Corto Maltese nunca esteve em Portugal, mas o mesmo não se pode dizer de Hugo Pratt, que visitou várias vezes Lisboa e outros locais do país. Em 1992, por ocasião do 25º aniversário do seu personagem, evocou para o PÚBLICO as suas reminiscências dessas incursões "Quando passei pela primeira vez por Lisboa, a caminho da Argentina, foi nos anos 50. Cheguei de barco, como era normal viajar naquele tempo. Uma cunhada minha, argentina, que tinha adquirido a nacionalidade portuguesa por ter casado com um português, vivia em Lisboa e tinha dois filhos. Era o tempo de Salazar, evidentemente. O meu cunhado disse-me para ter cuidado com o que dizia e fazia, sobretudo à noite, porque havia a polícia política. De facto, havia no ar uma sensação de opressão.
Recordo-me mesmo do perfume do azeite, com que se fritava em certas zonas da cidade e que pairava no ar. Era uma cidade de uma beleza muito particular, de que eu gostava muito. Era o tempo do fado popular, não o de Amália Rodrigues, mas de tipos novos, que queriam cantar um fado mais ritmado e mais juvenil. Eu adorava esses momentos de mudança, nos anos 50.
Lisboa era uma cidade muito bela... e muito limpa, porque os fascistas tinham o cuidado de pôr alguém a lavar as ruas às quatro ou cinco da manhã. Tal como em Córdova, no tempo de Franco. Eu acordava a meio da noite - "Mas o que é este barulho, será que está a chover?..." -, abria a janela e via uma data de gente com agulhetas, ocupada a limpar as ruas!
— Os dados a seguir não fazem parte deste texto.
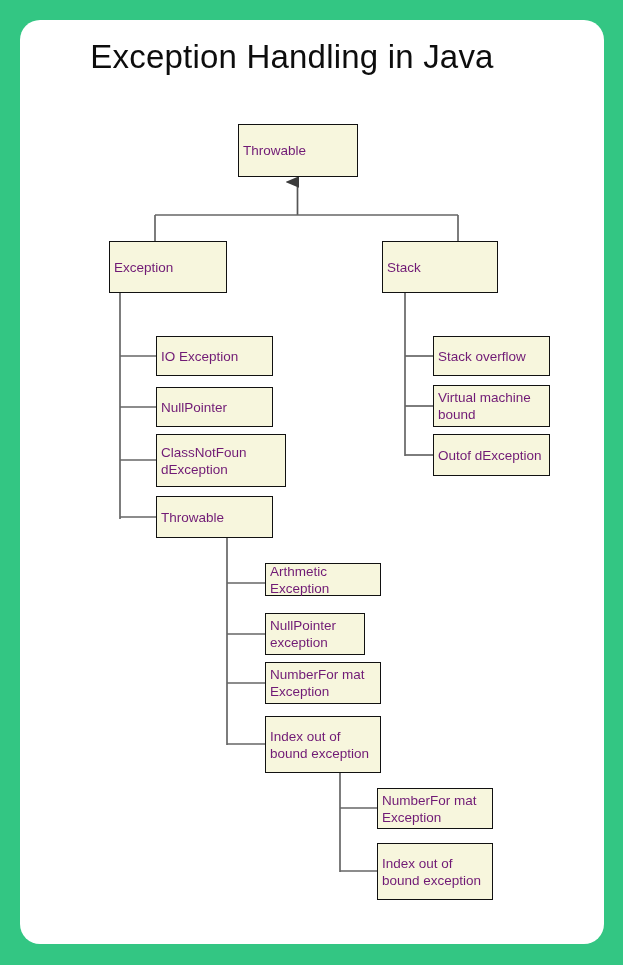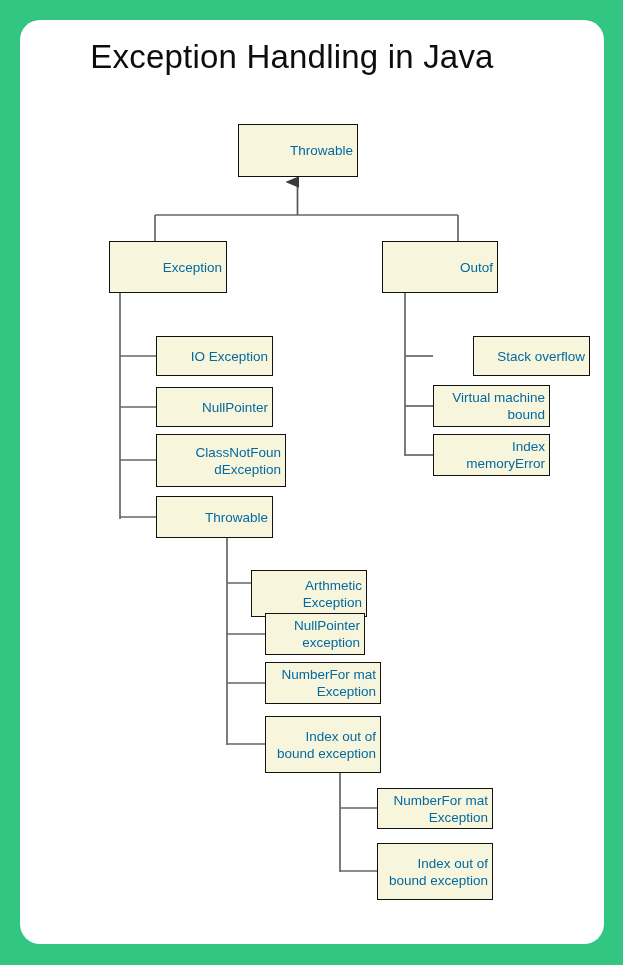--- a/index.html
+++ b/index.html
@@ -47,8 +47,8 @@
     display: flex;
     align-items: center;
     justify-content: center;
-    text-align: right;
-    color: #0369a1;
+    text-align: left;
+    color: #701a75;
     font-size: 13.5px;
     line-height: 17px;
     font-family: "Liberation Sans", sans-serif;

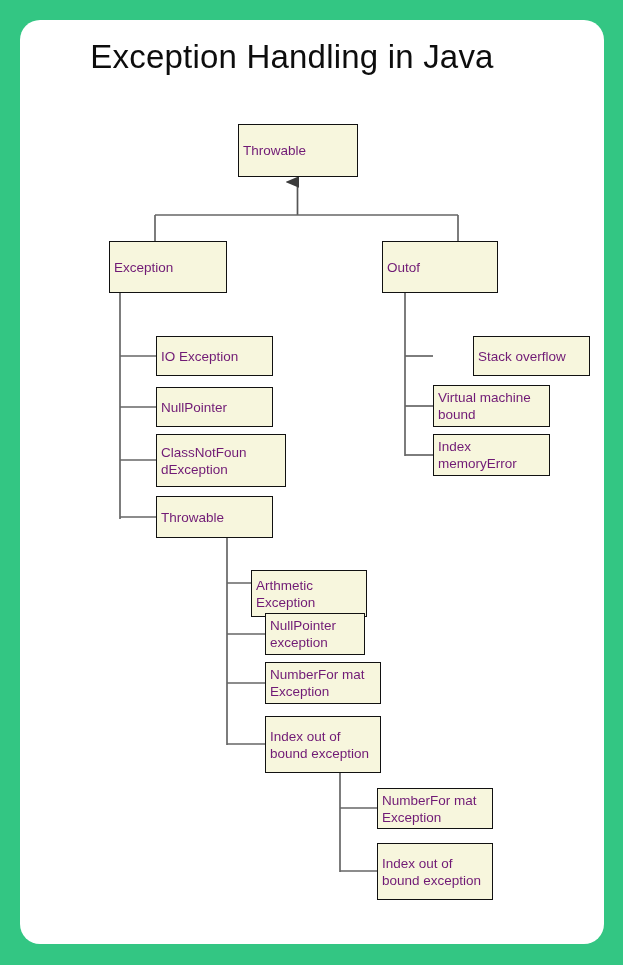--- a/index.html
+++ b/index.html
@@ -111,7 +111,7 @@
   <span>Exception</span>
 </div>
 <div class="node" style="left:382px; top:241px; width:116px; height:52px;">
-  <span>Outof</span>
+  <span>Stack</span>
 </div>
 
 <div class="node" style="left:156px; top:336px; width:117px; height:40px;">

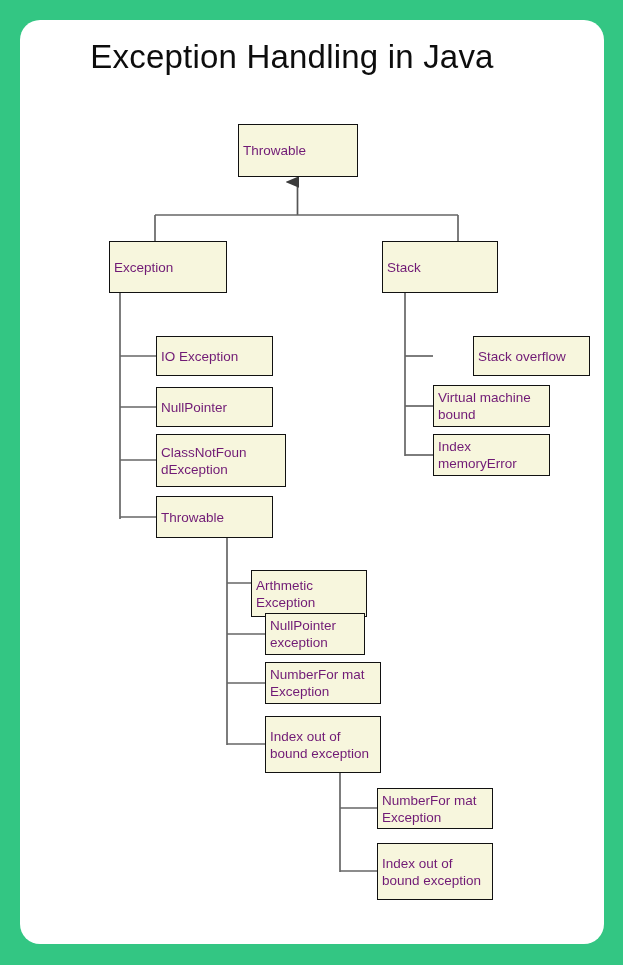--- a/index.html
+++ b/index.html
@@ -127,7 +127,7 @@
   <span>Throwable</span>
 </div>
 
-<div class="node" style="left:433px; top:336px; width:117px; height:40px;margin-left:40px;">
+<div class="node" style="left:433px; top:336px; width:117px; height:40px;">
   <span>Stack overflow</span>
 </div>
 <div class="node" style="left:433px; top:385px; width:117px; height:42px;">

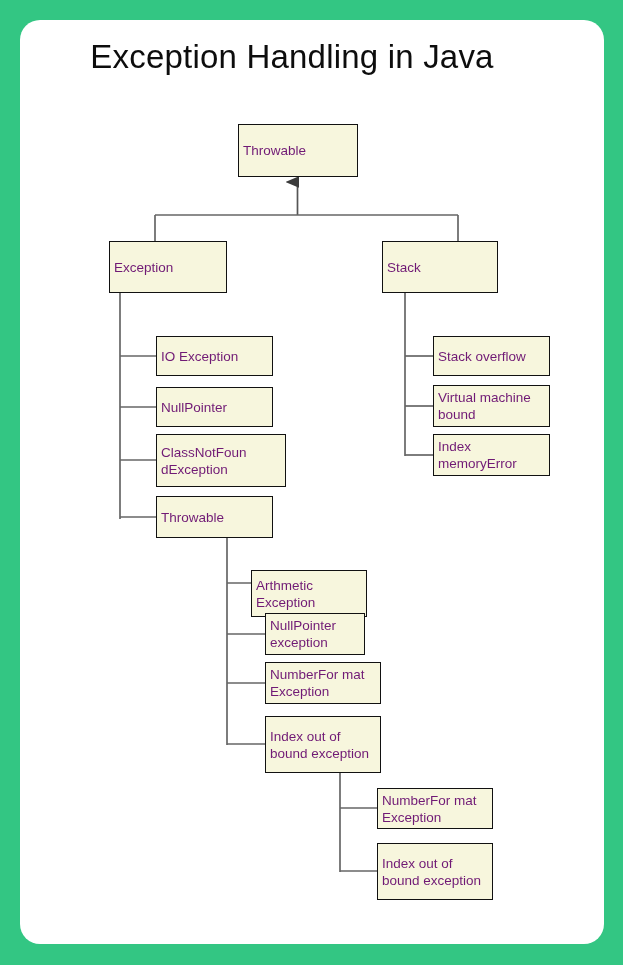--- a/index.html
+++ b/index.html
@@ -134,7 +134,7 @@
   <span>Virtual machine bound</span>
 </div>
 <div class="node" style="left:433px; top:434px; width:117px; height:42px;">
-  <span>Index memoryError</span>
+  <span>Outof dException</span>
 </div>
 
 <div class="node" style="left:251px; top:563px; width:116px; height:47px;margin-top:7px;">

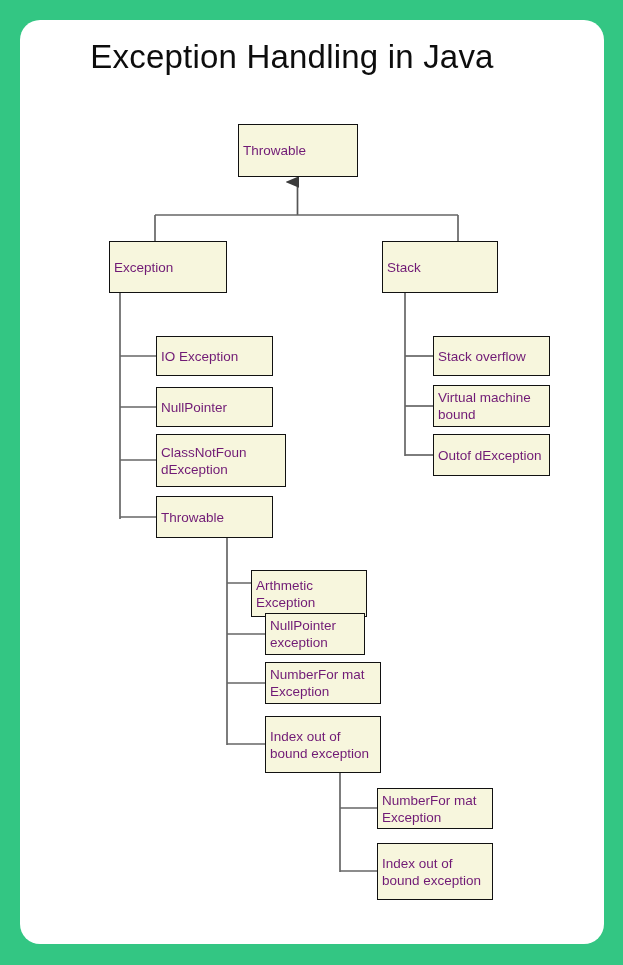--- a/index.html
+++ b/index.html
@@ -137,7 +137,7 @@
   <span>Outof dException</span>
 </div>
 
-<div class="node" style="left:251px; top:563px; width:116px; height:47px;margin-top:7px;">
+<div class="node" style="left:265px; top:563px; width:116px; height:33px;">
   <span>Arthmetic Exception</span>
 </div>
 <div class="node" style="left:265px; top:613px; width:100px; height:42px;">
Logo a seguir à revolução [25 de Abril de 1974], estive na televisão, mas o que eu disse não altura não lhes agradou e convidaram-me a abandonar o país. Porquê? Oh, por uma razão muito simples. Afirmei que o que estava em curso era uma revolução militar." "Se não houver uma presença das milícias populares", acrescentei, "não há qualquer hipótese de êxito." Os militares obrigaram-me a partir imediatamente com toda a minha família.
Nessa altura Lisboa era uma cidade muito suja! Eu sei que era o tempo de todas as liberdades, mas a verdade é que se parecia mais com o metro novaiorquino. Todavia, sempre gostei de Lisboa. E quer saber porquê? Havia livrarias que me interessavam muito - e mais tarde o Centro Gulbenkian -, o ascensor em estilo "art déco" [Elevador de Santa Justa] e ao lado uma livraria de cujo nome já não me recordo [Livraria Portugal], onde passava dias e dias à procura de coisas que me interessavam.
Depois disso, de uma vez que passei férias em Portugal, fui para norte. Estive em Peniche - recordo- me de ir ao cinema que era frequentado pelos pescadores e havia raparigas que passeavam à noite com os namorados e isso era muito bom -, fui à Figueira da Foz, recordo-me de ver moinhos. E, depois, uma aldeia onde havia uma pequena capela muito bonita. Enfim, sentia-se um ambiente que era formidável, quando se descobria pela primeira vez.
Depois, tornou-se algo de muito provisório. O turismo mudou tudo. Antes, Lisboa era uma cidade cosmopolita, depois tornouse uma cidade turística. Mudou muito. É claro que, durante a guerra, Lisboa era um centro de espionagem, mas não deixava de ser cosmopolita por isso. Agora vou a certos lugares - mesmo Peniche mudou - e isso perdeu-se tudo. Esse fenómeno não aconteceu apenas em Portugal, evidentemente.
Outra coisa de que me lembro: as árvores exalavam um perfume resinoso incrível, que, passados todos estes anos, ainda conservo na memória.
É um belo país de que continuo a gostar muito, onde conheci mulheres formidáveis e muito belas. Nota-se a influência africana, de Marrocos, dos mouros... Elas são muito bonitas, muito sentimentais. E depois há a música da viola, o fado. Mas Portugal tornou-se um produto de 'postcard', de folclore. Não vejo mal nenhum nisso, porque o folclore significa tradição e esta tem a ver com a busca das origens."